I’ll admit that, in my day-to-day life, I can be pretty sensitive. Not in a weepy way, but in the way of an aggravatingly delicate instrument that requires patience and calibration. I feel others’ pain and seek to avoid causing it; I have to mentally coach myself before a confrontation. And, like most progressives, I hold the usual shield out against sexism, racism, homophobia, and other flavors of true assholery.
That said, I have a confession to make: current feminism makes me feel like a bull in a china shop. I literally feel like I have to stand real still, or pull a quick fade, before “they” find me out and attack. I see the hugs and sisterly support from the outside, but I’ve learned that I can’t have any myself unless I pretend to be a lot more diluted than I am.
I mean really—I love war movies and blood-spitting rock stars, hate predictability, and tip every sacred cow I find.
My true self (the substance inside of me that I live with every day) is not only of no value in the feminist communities I’ve found, but accidentally comes across as trolling.
I’m a white, liberal middle-class woman (supposedly the core demographic) but so much of what is discussed and rehashed feels so irrelevant to my lived experience. I call myself a feminist, but I can’t talk to feminists about feminism. Because somewhere along the way, it became bitchier—and yet somehow tamer—than the big bad world it’s trying to fight.

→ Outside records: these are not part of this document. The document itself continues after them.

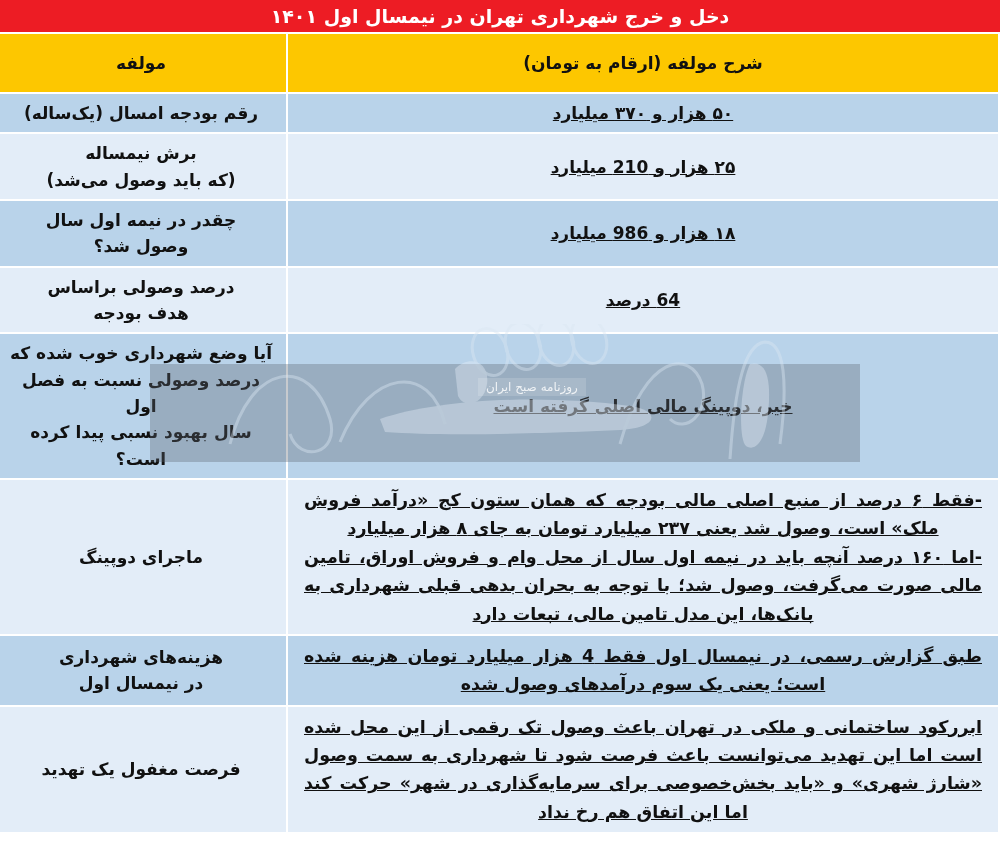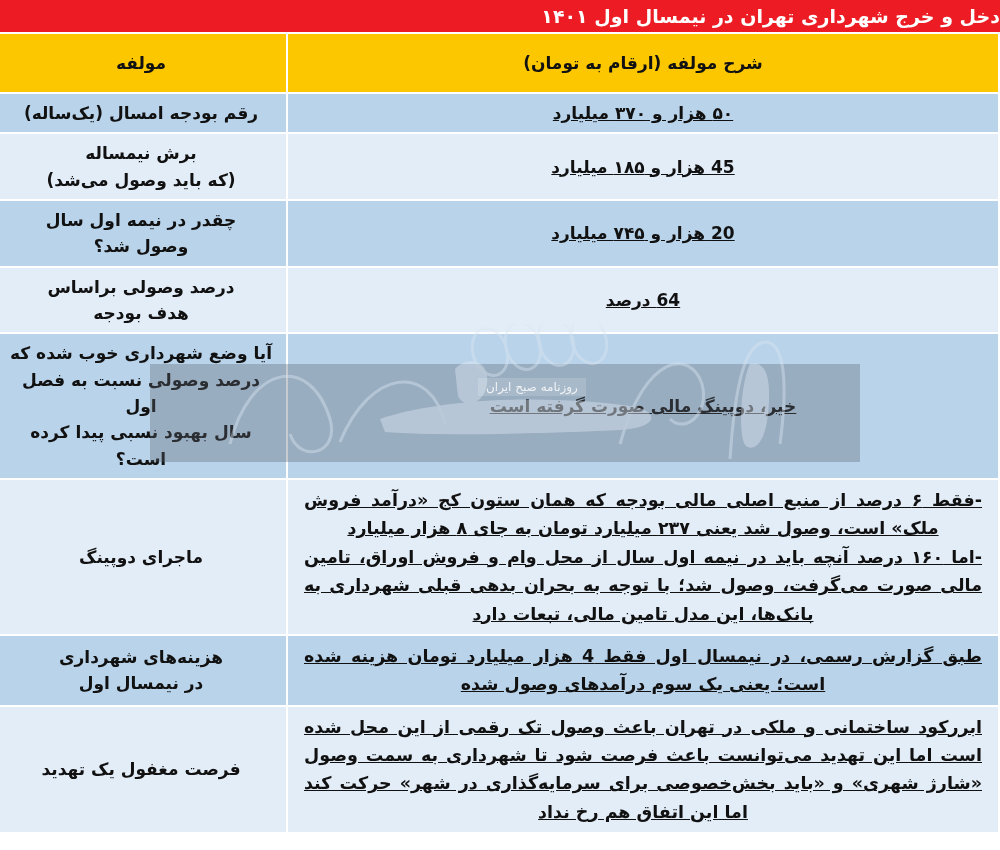--- a/index.html
+++ b/index.html
@@ -22,21 +22,21 @@
     display: flex;
     flex-direction: column;
   }
 
   
   .title-bar {
     background: #ed1c24;
     color: #ffffff;
     height: 32px;
     line-height: 32px;
-    text-align: right;
+    text-align: center;
     font-size: 19px;
     font-weight: bold;
     letter-spacing: 0px;
     white-space: nowrap;
     overflow: hidden;
   }
 
   
   .tbl {
     width: 1000px;
@@ -159,39 +159,39 @@
       </tr>
     </thead>
     <tbody>
 
       <tr>
         <td class="desc-cell shade-dark">۵۰ هزار و ۳۷۰ میلیارد</td>
         <td class="label-cell shade-dark">رقم بودجه امسال (یک‌ساله)</td>
       </tr>
 
       <tr>
-        <td class="desc-cell shade-light">45 هزار و ۱۸۵ میلیارد</td>
+        <td class="desc-cell shade-light">۲۵ هزار و 210 میلیارد</td>
         <td class="label-cell shade-light" style="white-space: pre-line;">برش نیمساله
 (که باید وصول می‌شد)</td>
       </tr>
 
       <tr>
-        <td class="desc-cell shade-dark">20 هزار و ۷۴۵ میلیارد</td>
+        <td class="desc-cell shade-dark">۱۸ هزار و 986 میلیارد</td>
         <td class="label-cell shade-dark" style="white-space: pre-line;">چقدر در نیمه اول سال
 وصول شد؟</td>
       </tr>
 
       <tr>
         <td class="desc-cell shade-light">64 درصد</td>
         <td class="label-cell shade-light" style="white-space: pre-line;">درصد وصولی براساس
 هدف بودجه</td>
       </tr>
 
       <tr>
-        <td class="desc-cell shade-dark">خیر، دوپینگ مالی صورت گرفته است</td>
+        <td class="desc-cell shade-dark">خیر، دوپینگ مالی اصلی گرفته است</td>
         <td class="label-cell shade-dark" style="white-space: pre-line;">آیا وضع شهرداری خوب شده که
 درصد وصولی نسبت به فصل اول
 سال بهبود نسبی پیدا کرده است؟</td>
       </tr>
 
       <tr>
         <td class="desc-cell justified shade-light" style="white-space: pre-line; margin-left: 17px;">-فقط ۶ درصد از منبع اصلی مالی بودجه که همان ستون کج «درآمد فروش ملک» است، وصول شد یعنی ۲۳۷ میلیارد تومان به جای ۸ هزار میلیارد
 -اما ۱۶۰ درصد آنچه باید در نیمه اول سال از محل وام و فروش اوراق، تامین مالی صورت می‌گرفت، وصول شد؛ با توجه به بحران بدهی قبلی شهرداری به بانک‌ها، این مدل تامین مالی، تبعات دارد</td>
         <td class="label-cell shade-light">ماجرای دوپینگ</td>
       </tr>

Is feminism supposed to be a safe haven for all women, or yet another exclusive priesthood? Because that’s how it has struck me these days, in all its line-toeing, hairsplitting formality. And what, besides hypocrisy or passive-aggression, could position anyone as its gatekeeper? There’s a reason I’ve kept myself to a holding pattern on the outskirts of feminism since first discovering it twenty years ago: the priestesses at its center hate the fucking guts of girls like me. I don’t know why. Aren’t we women?

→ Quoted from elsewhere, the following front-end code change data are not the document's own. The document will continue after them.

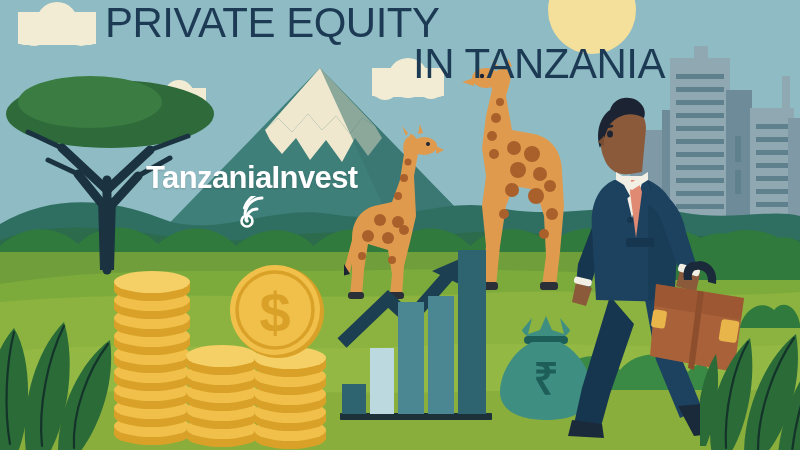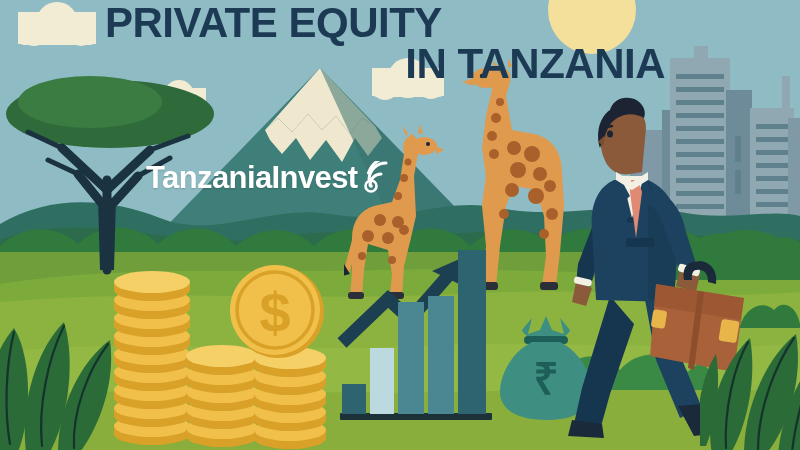--- a/index.html
+++ b/index.html
@@ -12,26 +12,26 @@
   .abs{position:absolute;}
   
   #sky{left:0;top:0;width:800px;height:270px;background:#8fbcc4;}
   #sun{left:548px;top:-34px;width:88px;height:88px;border-radius:50%;background:#f4e09a;}
   .cloud{background:#f2ecd4;border-radius:0;}
   .cloud .puff{position:absolute;background:#f2ecd4;border-radius:50%;}
   .cloud .base{position:absolute;background:#f2ecd4;border-radius:6px;}
   
   #title{
     left:105px;top:2px;width:560px;
-    color:#1d3a54;font-weight:bold;font-size:42px;line-height:0.98;
+    color:#1d3a54;font-weight:normal;font-size:42px;line-height:0.98;
     letter-spacing:-0.5px;
   }
   #title .l2{display:block;text-align:right;}
   
-  #logo{left:146px;top:160px;display:flex;align-items:center;}
+  #logo{left:146px;top:160px;display:flex;align-items:center;flex-direction:column;}
   #logo-text{
     color:#ffffff;font-weight:bold;font-size:31px;letter-spacing:-0.6px;
     text-shadow:0 1px 2px rgba(0,0,0,.18);
   }
   #logo-icon{margin-left:2px;width:34px;height:34px;position:relative;}
   
   .ground{left:0;width:800px;}
   
   #chart{left:348px;top:255px;width:135px;height:165px;}
   .bar{position:absolute;bottom:6px;}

I’m not only for the complete equality of women, I’m for the evolution of the entire human race through justice and fairness…and I’ve committed myself to practicing what I preach, by being as true to myself as I want, and accepting no less than authenticity from others. I see us all as humans first, goddesses and gods second, men and women third. To kneel to a philosophy that makes me a biological woman first—and an unacceptable one at that—feels like what it is: a comedown.
I don’t say any of this to feminists I meet. I don’t criticize feminism to anyone. In fact, I usually only reveal around feminists a small fraction of the heart I’m willing to aim at a drunk, sexist man…and I’m a heck of a lot more gentle about it. But why the hell am I supposed to put that juice away around the ladies? Why should I stand up to mean ol’ men, but then act meek and kindly and never question a sister?
I can’t do it. Screw the china shop. We each get one life, and I want to spend mine living: balancing a need for consideration and justice with a determination to suck all the marrow out of my time. If I fail at feminism, either though impatience or plain noble savagery, at least let me be remembered for trying. I meant no harm.
I can only assume it’s what the average man feels like, ironically enough.